Restrict columns for security. You can grant access to a view that exposes only safe columns or rows and revoke access to the base tables, so users never see sensitive data.

The key limits to mention are:

Not materialized. A standard view stores no data and reruns the underlying query on every access, so it does not speed anything up by itself. An indexed view in SQL Server (a materialized view in other engines) does persist the result and can be maintained automatically, at the cost of storage and slower writes.
Updatable views have restrictions. You can INSERT, UPDATE, or DELETE through a view only when it maps cleanly to one base table. Views using JOIN, GROUP BY, DISTINCT, aggregates, or UNION are generally read only unless you add an INSTEAD OF trigger.

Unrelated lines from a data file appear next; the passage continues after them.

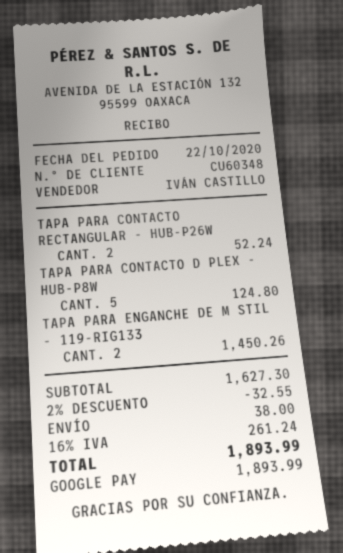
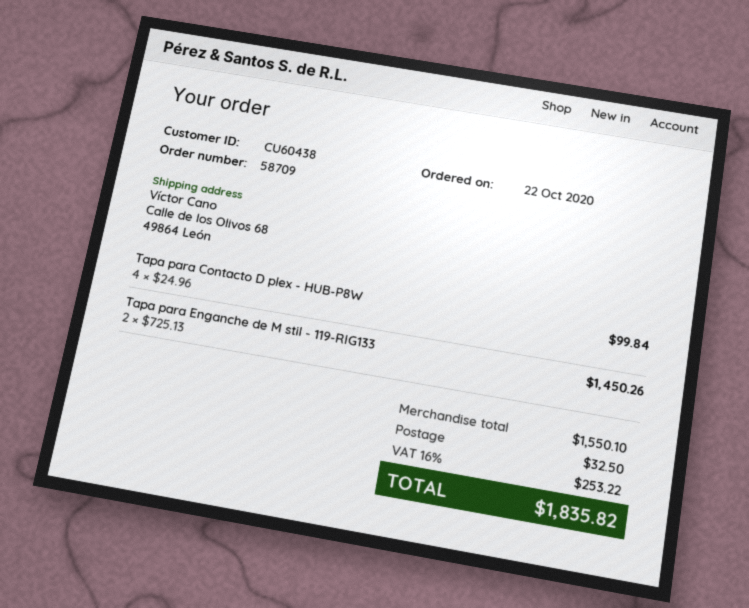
customer number: CU60348 -> CU60438
TAPA PARA CONTACTO RECTANGULAR - HUB-P26W: 2 for 52.24 -> none
TAPA PARA CONTACTO D PLEX - HUB-P8W: 5 for 124.80 -> 4 for 99.84
subtotal: 1627.30 -> 1550.10
discount: 2% = 32.55 -> none
shipping: 38.00 -> 32.50
tax: 16% = 261.24 -> 16% = 253.22
total: 1893.99 -> 1835.82

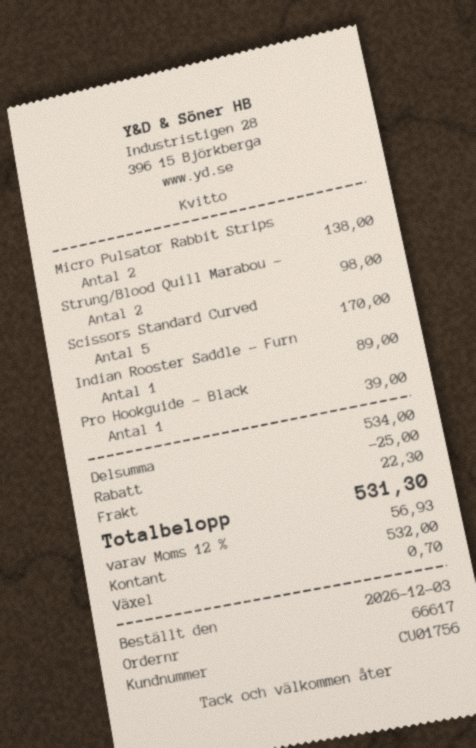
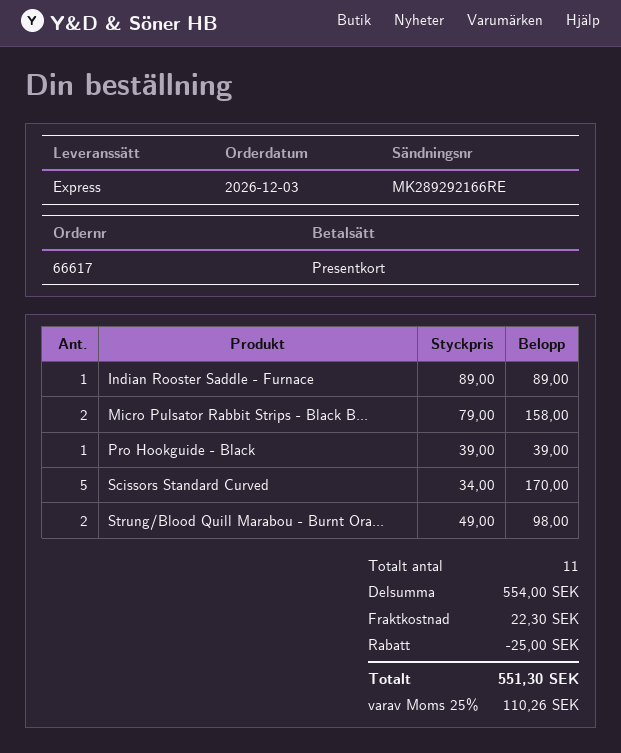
payment method: cash -> gift card
Micro Pulsator Rabbit Strips: 2 for 138.00 -> 2 for 158.00
subtotal: 534.00 -> 554.00
tax: 12% = 56.93 -> 25% = 110.26
total: 531.30 -> 551.30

Because a view is just a saved query, it is closely related to a CTE: a CTE is scoped to a single statement, while a view is a reusable database object.

CREATE VIEW: wrap a join and aggregation behind one name

CREATE VIEW dbo.CustomerOrderSummary
AS
SELECT c.customer_id,
       c.name,
       COUNT(o.order_id) AS order_count,
       SUM(o.total)      AS lifetime_value
FROM Customers AS c
LEFT JOIN Orders AS o
    ON o.customer_id = c.customer_id
GROUP BY c.customer_id, c.name;

The view stores only this definition, not the rows; the query runs against the base tables each time it is used.

Query the view like a table

SELECT name, lifetime_value
FROM dbo.CustomerOrderSummary
WHERE order_count > 0
ORDER BY lifetime_value DESC;

Callers treat the view as a virtual table and never repeat the join or GROUP BY.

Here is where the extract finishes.